I think I’m going to have to get David off my back somehow; he’s actually planning on moving to New York in January “to be a writer” now that he’s found a friend with an apartment who’ll let him stay. Sooner or later, he’s going to find out he’ll never make it.
Tuesday, December 19, 1978
Almost midnight. I picked up Avis at 2:30 PM, and after driving to the Sheepshead Bay station, we took the D train to 42nd Street and went to the public relations office at the Library. Since Teresa’s boss is away and since she’s Assistant Public Relations Director (that will look good on her résumé), she left early.
We stopped off at the Berg Collection to see Lola Szladits, who vaguely remembered me – at first she thought I was a poet – but who was quite friendly. In fact, she smoothed down my hair and said, “May I kiss you?”

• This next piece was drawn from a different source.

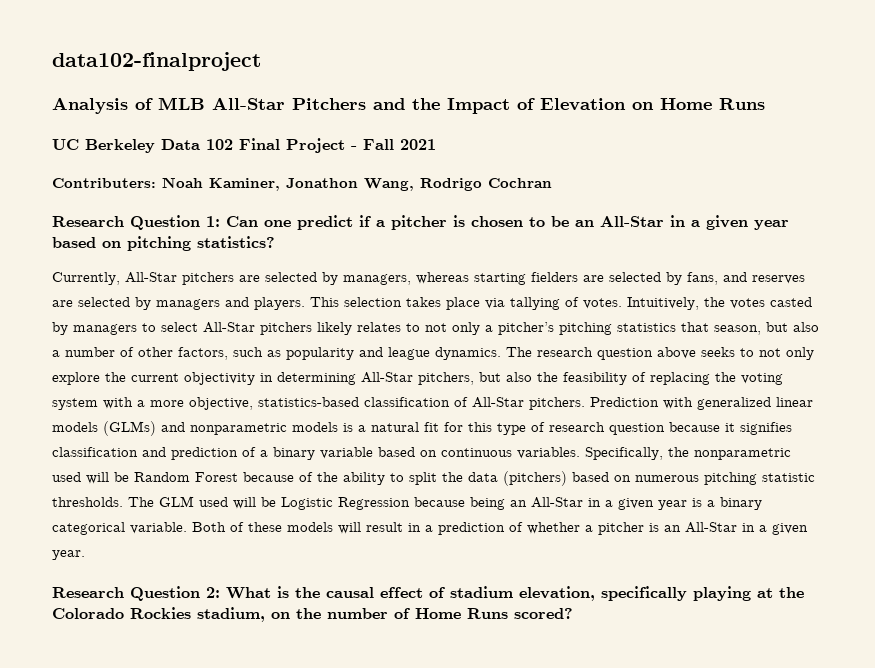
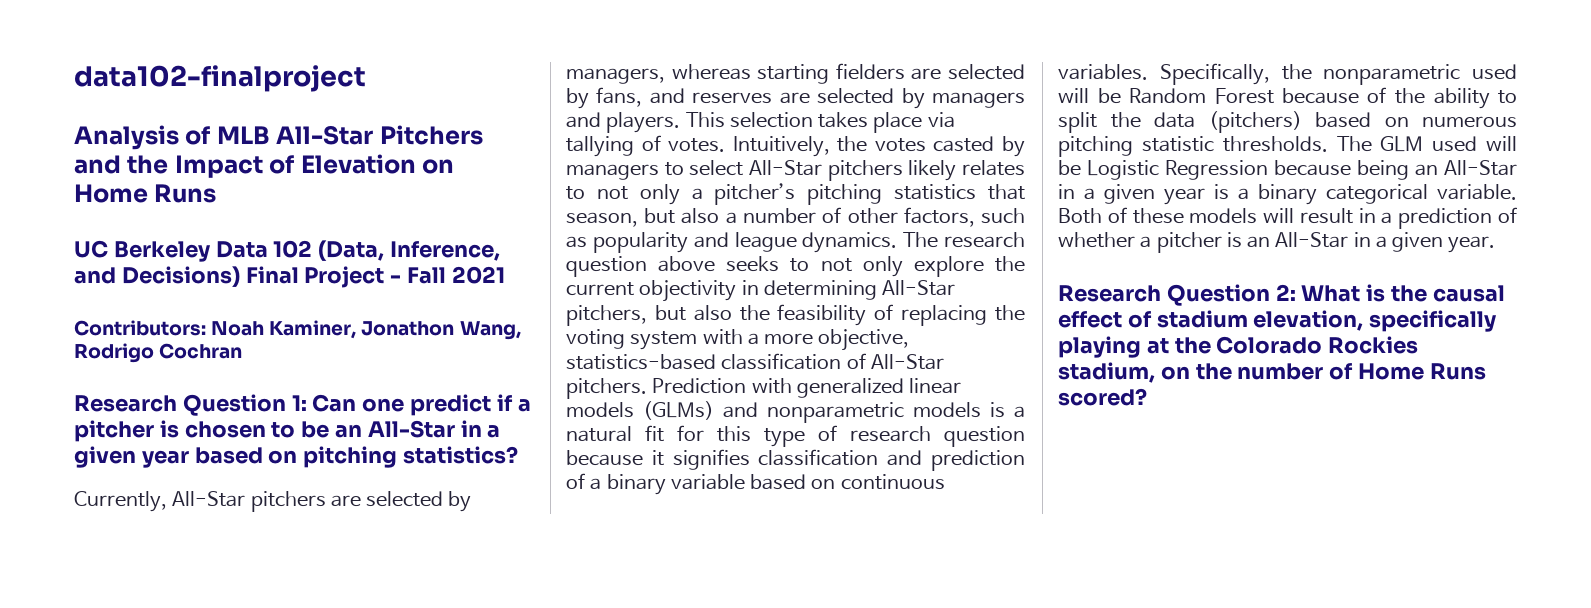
(233, 144) none -> [318,240,501,261] [74,266,240,287] (Data, Inference, and Decisions)
[52,178,156,188] Contributers: -> [74,320,206,336] Contributors:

She was pleased about the publication of my book and asked if she could do anything for me or my career. “Nothing, thanks,” I said, smiling. Lola strikes me as a remarkable woman. I promised to visit her again.
Avis, Teresa and I sauntered up Fifth Avenue in the cold; the wind-chill factor was at zero degrees.
What could be more New York than Fifth Avenue at Christmastime? The crowds, the peddlers, the Santa Clauses, the shoppers, the Salvation Army bands, the traffic, the horses and hansom cabs, the bookstores, the decorated airline offices. I felt so energized by everything around us, even the nuts who talk to themselves and the pretzels-and-chestnuts men with their grimy fingernails.
At 47th Street we stopped into the Diamond Center. Teresa had something engraved for her sister, and the couple who did it, parents of a friend, charged her only a dollar.
We passed the Christmas tree at Rockefeller Center and the angels and St. Pat’s and then crossed over to Bonwit Teller, where Teresa had to buy presents for her mother: an Anne Klein scarf and some gloves. I found a skinny madras tie for $4, and Teresa put it on her charge, which was so sweet of her.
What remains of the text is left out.